Tracking techniques for fluorescent microtubules in living cells.

CARLA PALLAVICINI; DIANA E. WETZLER; MARCELO DESPOSITO; VALERIA LEVI; LUCIANA BRUNO

Tucuman

Congreso; XLI Reunión Anual de la Sociedad Argentina de Biofísica; 2012

SAB

The cellular cytoskeleton is a dynamic network of polymerized proteins, consisting of filamentous actin (F-actin), microtubules, and intermediate filaments. These filaments play an important role in cellular division, structure and intracellular transport. They can exhibit highly nonlinear elasticity and athermal dynamics driven by ATP-dependent processes. To build quantitative mechanical models describing their contribution to complex cellular behaviors, it is necessary to study the dynamics of these filaments in living cells with high spatial precision and temporal resolution. An effective imaging technique to this purpose is confocal fluorescence microscopy; filaments in living cells are marked with fluorescent probes, and movies are obtained. However, complications such as crowding, crosswalks between filaments and high background noise levels arise in most cases when standard tracking techniques are applied to the filaments. In this work we present two tracking algorithms applicable to polymeric structures labeled with fluorescent probes.
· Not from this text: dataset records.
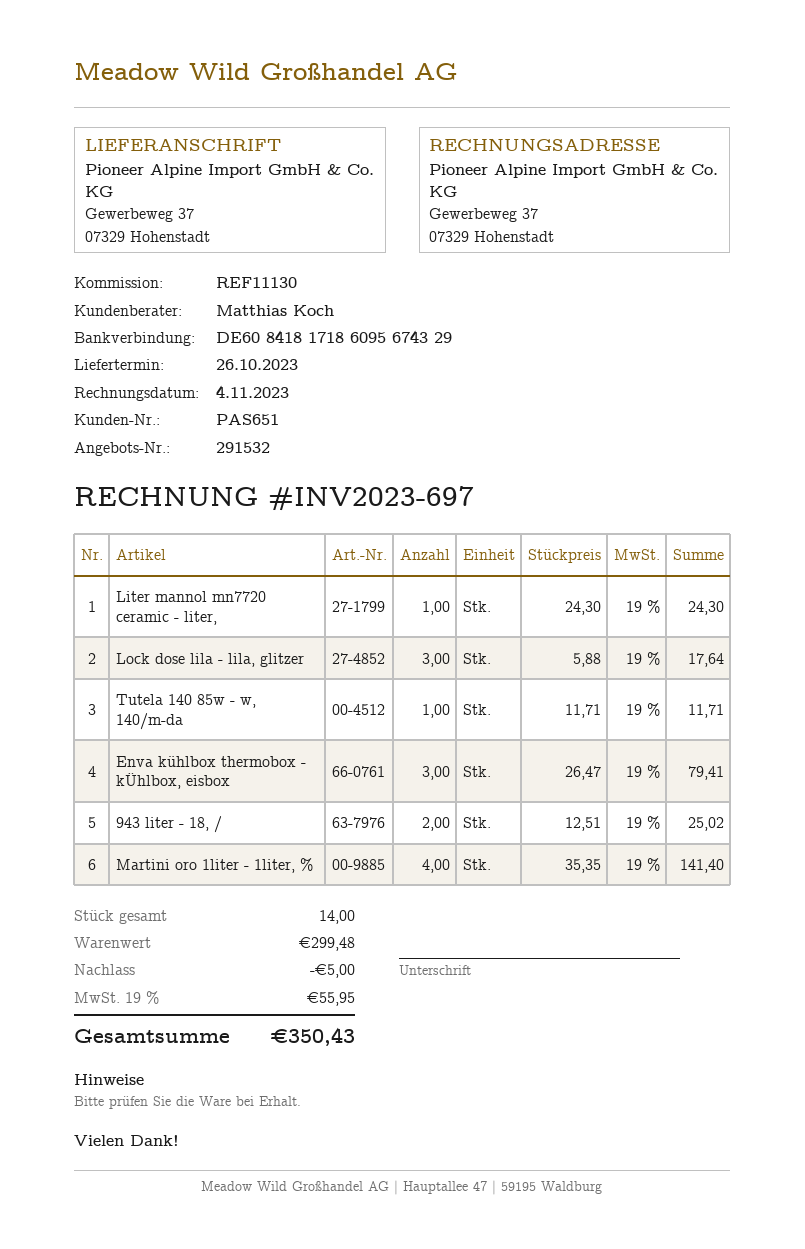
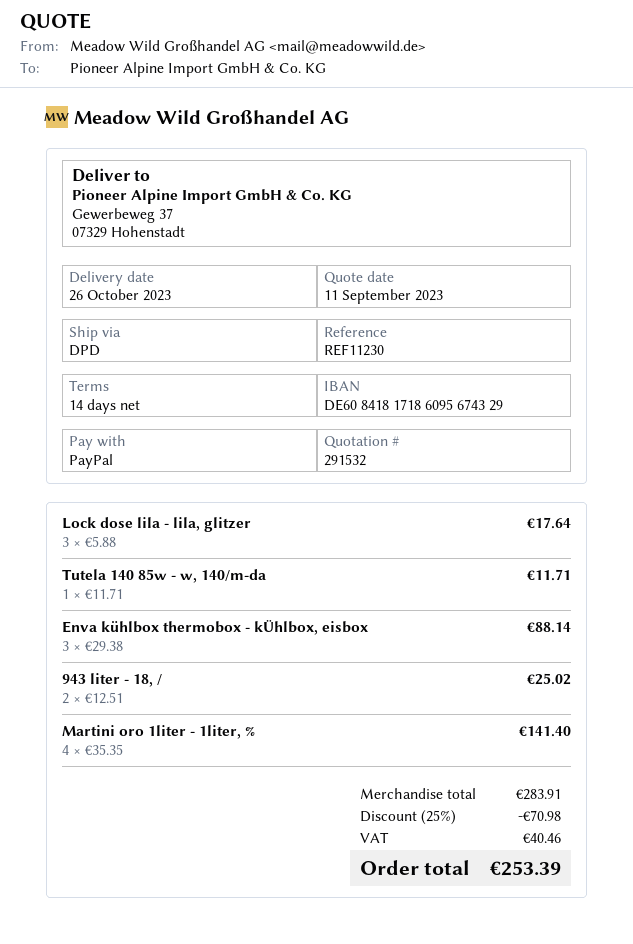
reference: REF11130 -> REF11230
Liter mannol mn7720 ceramic - liter,: 1 x 24.30 = 24.30 -> none
Enva kühlbox thermobox - kÜhlbox, eisbox: 3 x 26.47 = 79.41 -> 3 x 29.38 = 88.14
subtotal: 299.48 -> 283.91
discount: 5.00 -> 70.98
tax: 55.95 -> 40.46
total: 350.43 -> 253.39

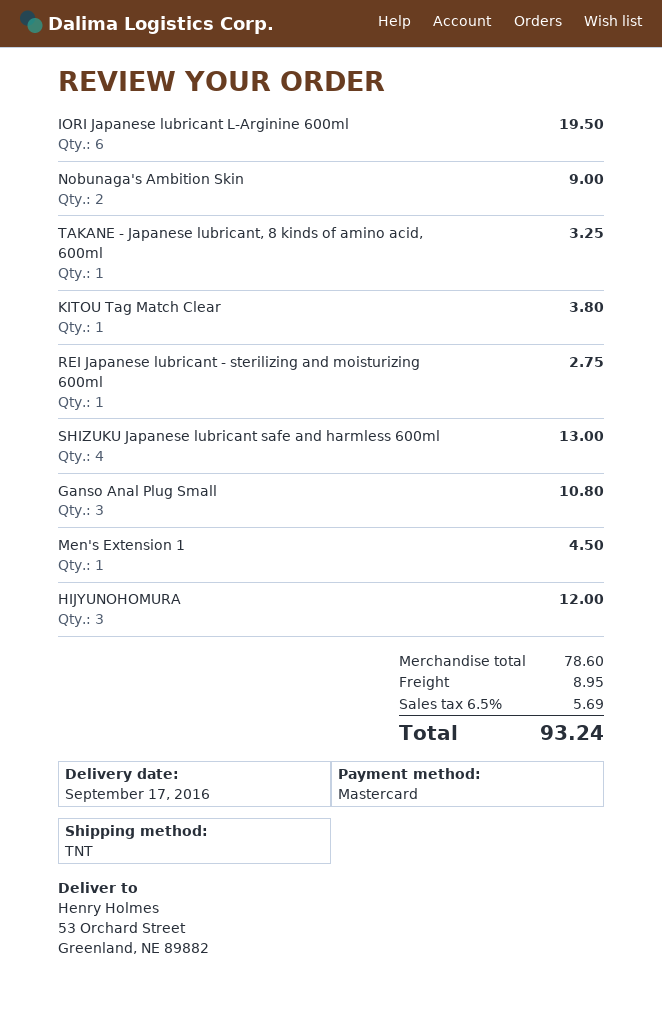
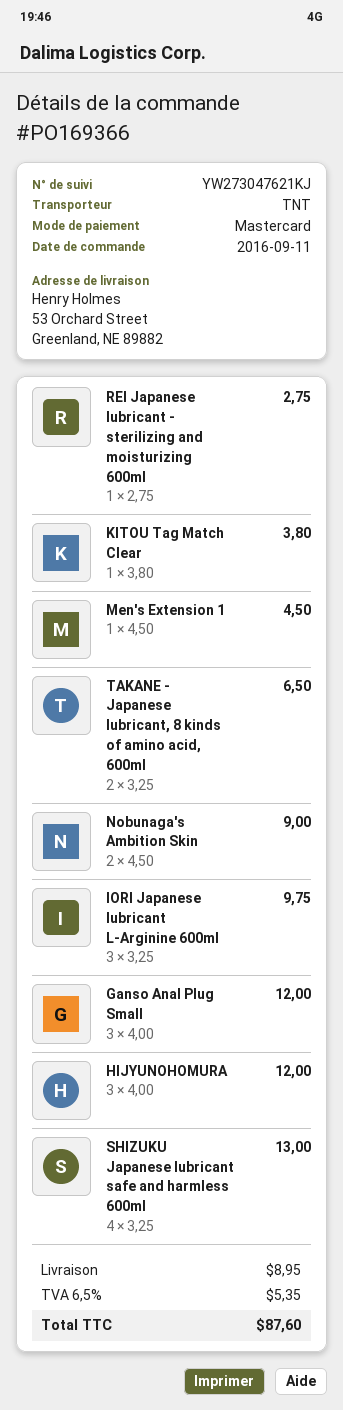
IORI Japanese lubricant L-Arginine 600ml: 6 for 19.50 -> 3 for 9.75
TAKANE - Japanese lubricant, 8 kinds of amino acid, 600ml: 1 for 3.25 -> 2 for 6.50
Ganso Anal Plug Small: 3 for 10.80 -> 3 for 12.00
tax: 6.5% = 5.69 -> 6.5% = 5.35
total: 93.24 -> 87.60

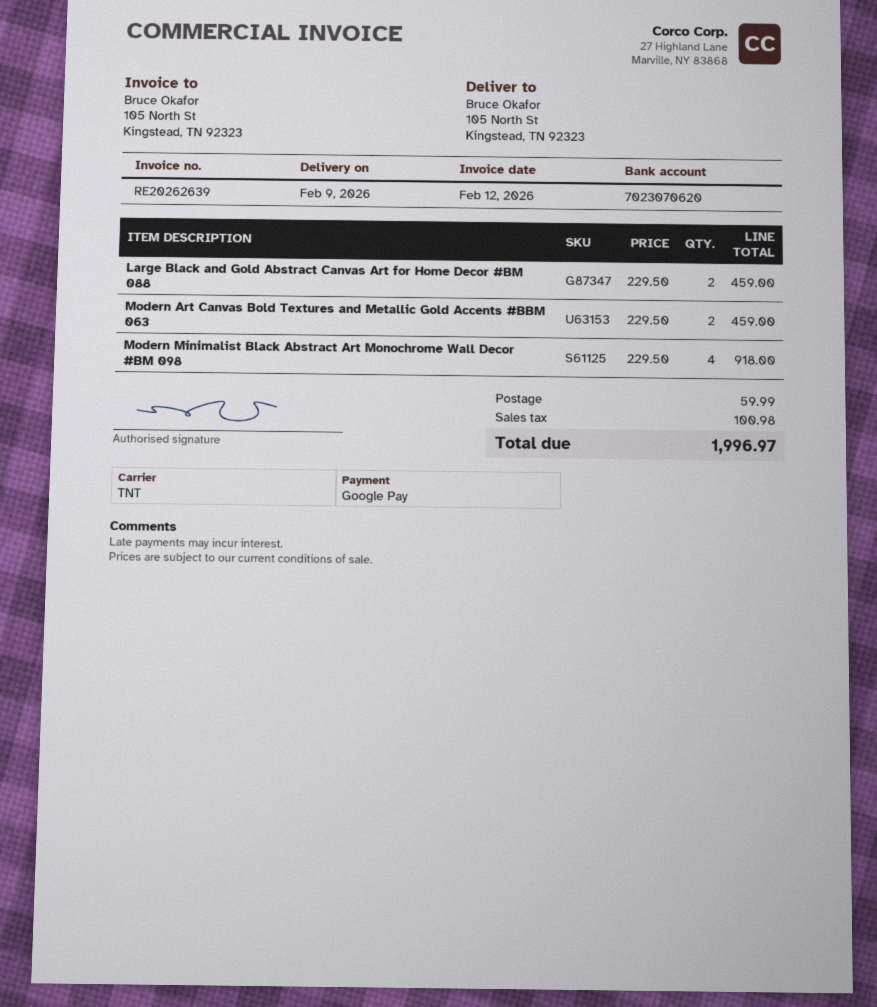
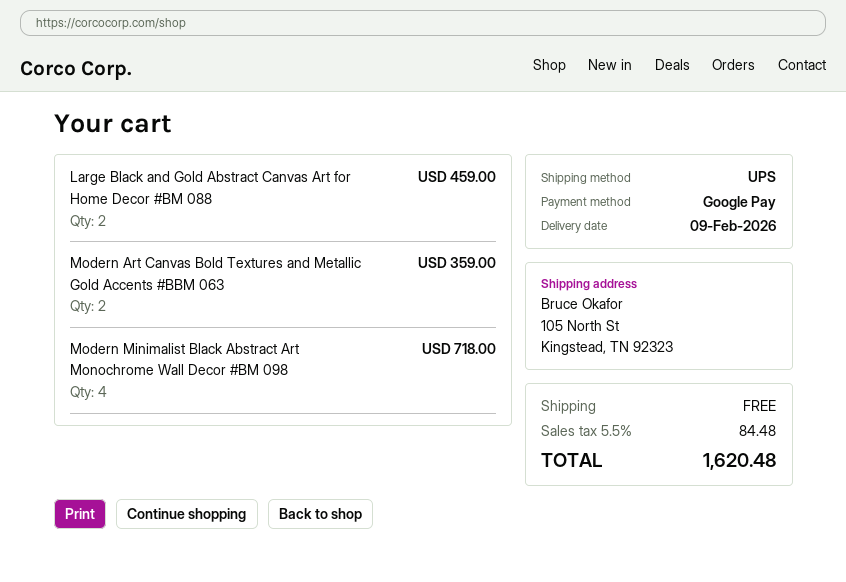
shipping method: TNT -> UPS
Modern Art Canvas Bold Textures and Metallic Gold Accents #BBM 063: 2 for 459.00 -> 2 for 359.00
Modern Minimalist Black Abstract Art Monochrome Wall Decor #BM 098: 4 for 918.00 -> 4 for 718.00
shipping: 59.99 -> 0.00
tax: 100.98 -> 84.48
total: 1996.97 -> 1620.48

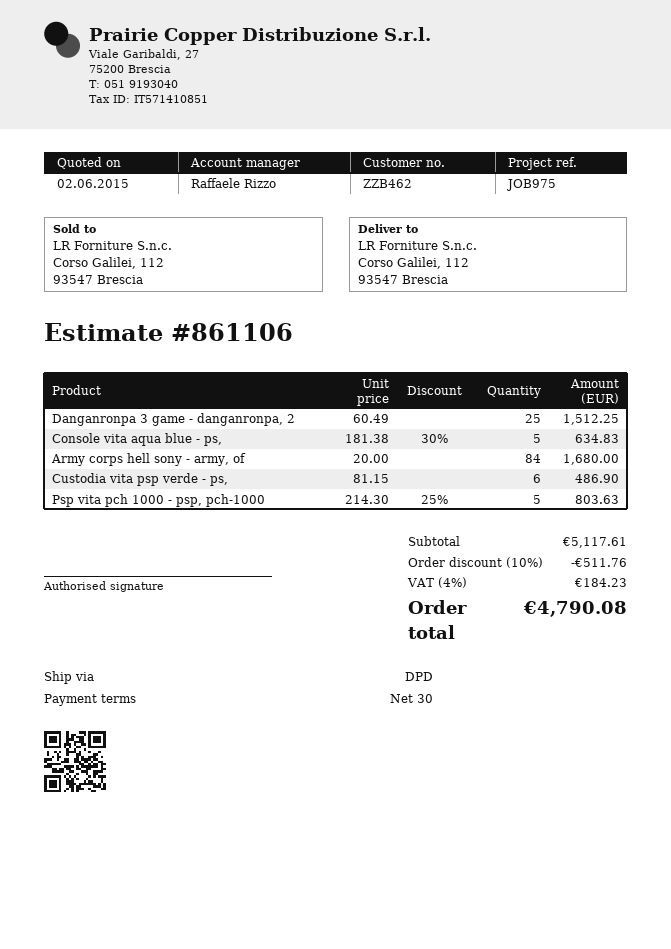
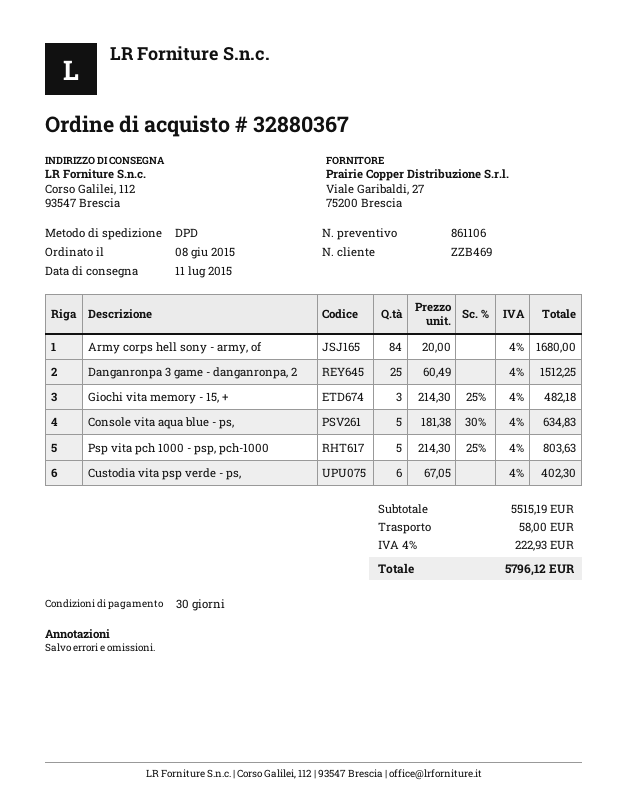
customer number: ZZB462 -> ZZB469
Custodia vita psp verde - ps,: 6 x 81.15 = 486.90 -> 6 x 67.05 = 402.30
Giochi vita memory - 15, +: none -> 3 x 214.30 - 25% = 482.18
subtotal: 5117.61 -> 5515.19
discount: 10% = 511.76 -> none
shipping: none -> 58.00
tax: 4% = 184.23 -> 4% = 222.93
total: 4790.08 -> 5796.12

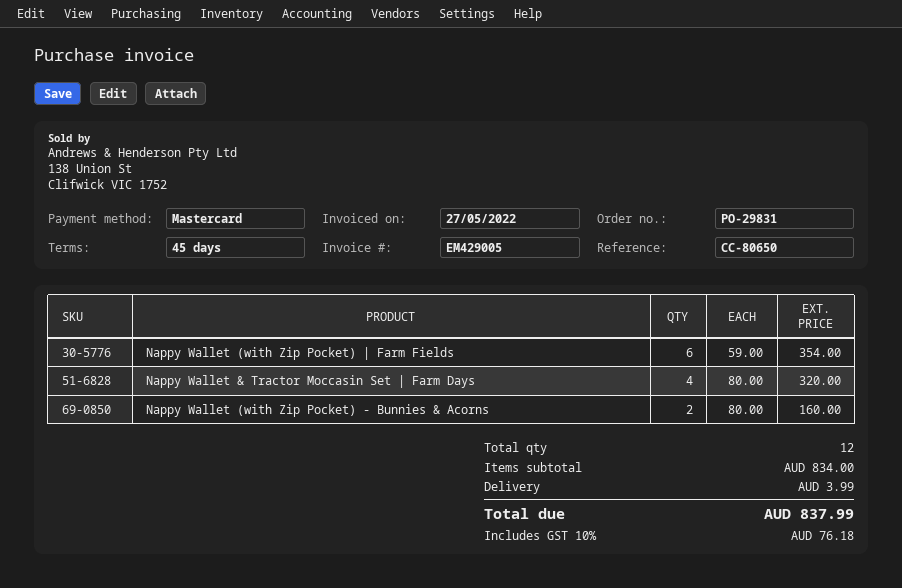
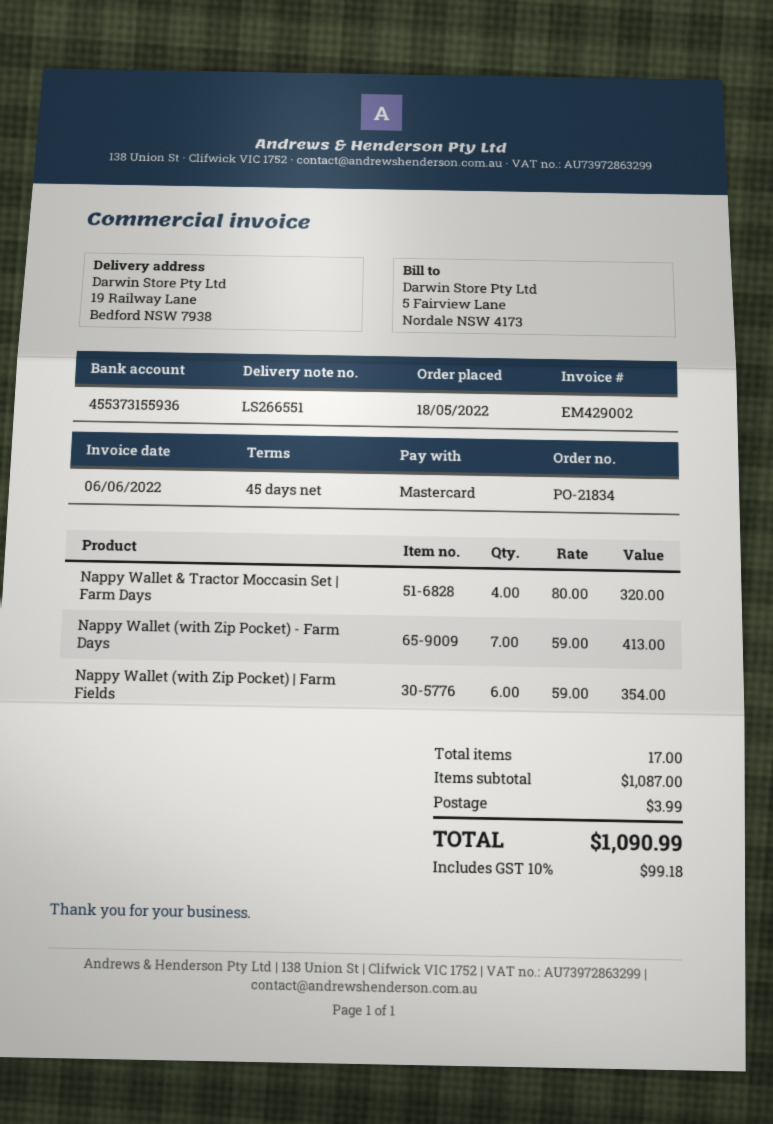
order number: PO-29831 -> PO-21834
invoice number: EM429005 -> EM429002
invoice date: 2022-05-27 -> 2022-06-06
Nappy Wallet (with Zip Pocket) - Bunnies & Acorns: 2 x 80.00 = 160.00 -> none
Nappy Wallet (with Zip Pocket) - Farm Days: none -> 7 x 59.00 = 413.00
total quantity: 12 -> 17
subtotal: 834.00 -> 1087.00
tax: 10% = 76.18 -> 10% = 99.18
total: 837.99 -> 1090.99

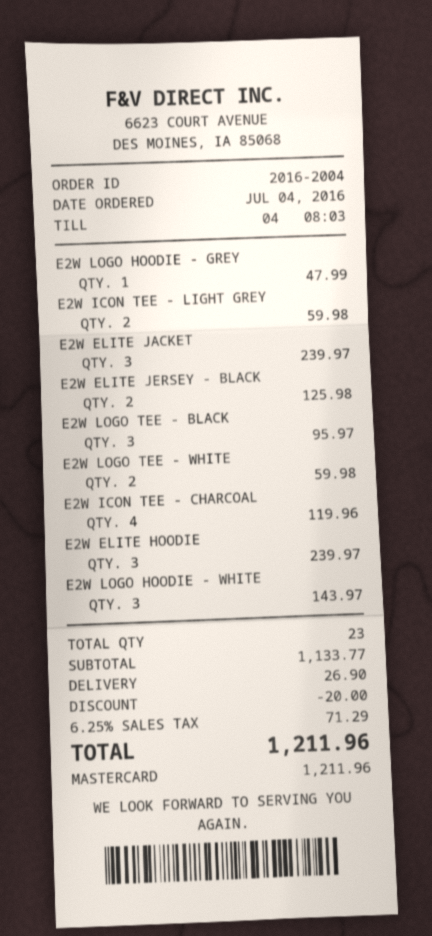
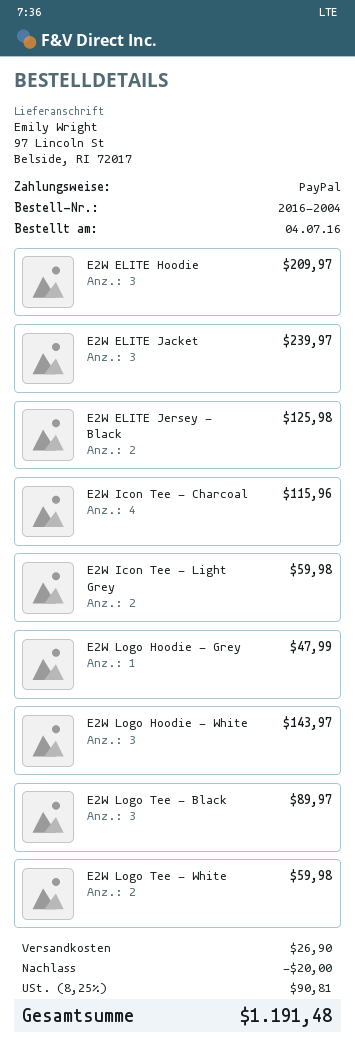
payment method: Mastercard -> PayPal
E2W LOGO TEE - BLACK: 3 for 95.97 -> 3 for 89.97
E2W ICON TEE - CHARCOAL: 4 for 119.96 -> 4 for 115.96
E2W ELITE HOODIE: 3 for 239.97 -> 3 for 209.97
tax: 6.25% = 71.29 -> 8.25% = 90.81
total: 1211.96 -> 1191.48

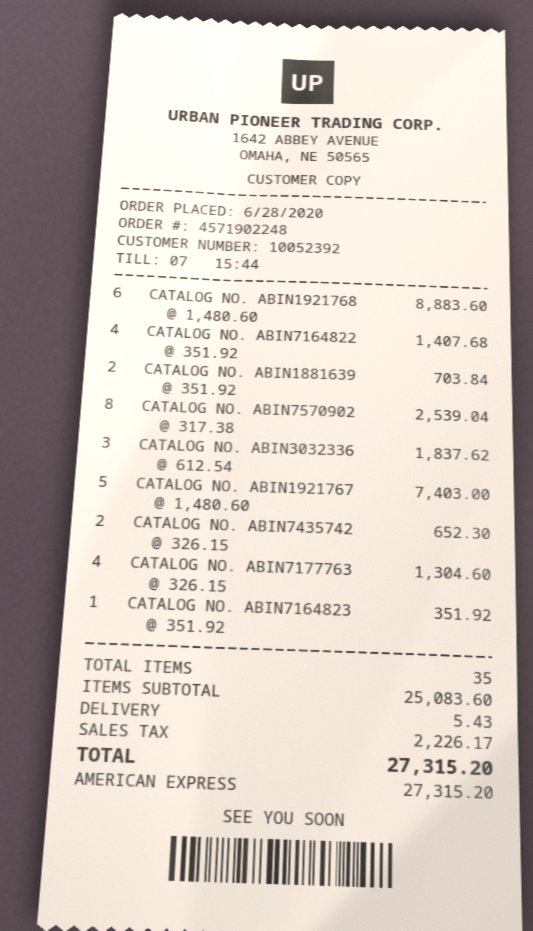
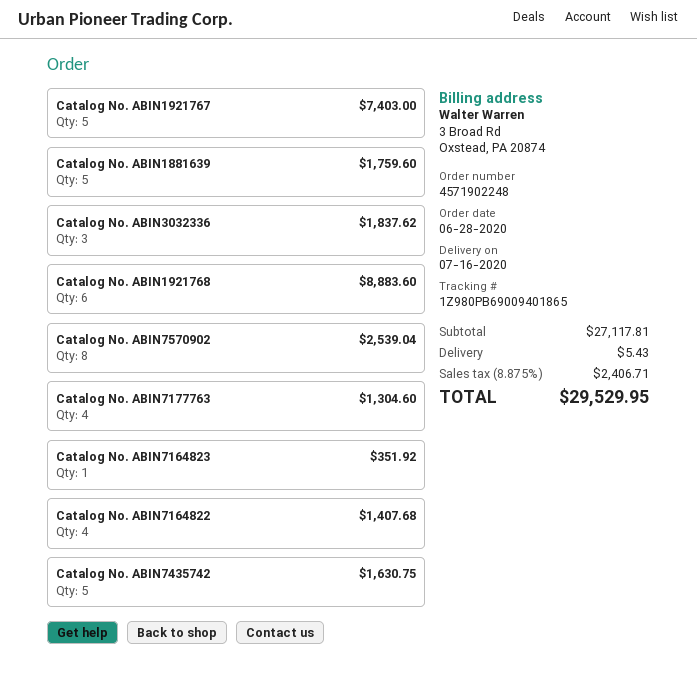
CATALOG NO. ABIN1881639: 2 for 703.84 -> 5 for 1759.60
CATALOG NO. ABIN7435742: 2 for 652.30 -> 5 for 1630.75
subtotal: 25083.60 -> 27117.81
tax: 2226.17 -> 2406.71
total: 27315.20 -> 29529.95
The first recovers the coordinates of individual filament segments in consecutive frames with sub pixel resolution. The second algorithm presented is dedicated to tracking filament tips, which can be used, for example, to study microtubule growing processes. In this work, we apply this algorithm to microtubules photobleached according to a pre-defined pattern. This is particularly interesting because it introduces a novel procedure of identifying specific regions of the filaments, without the need of using an external probe. Finally, we present examples of applications of both algorithms to studies of microtubule dynamics in Xenopus Laevis melanophore cells.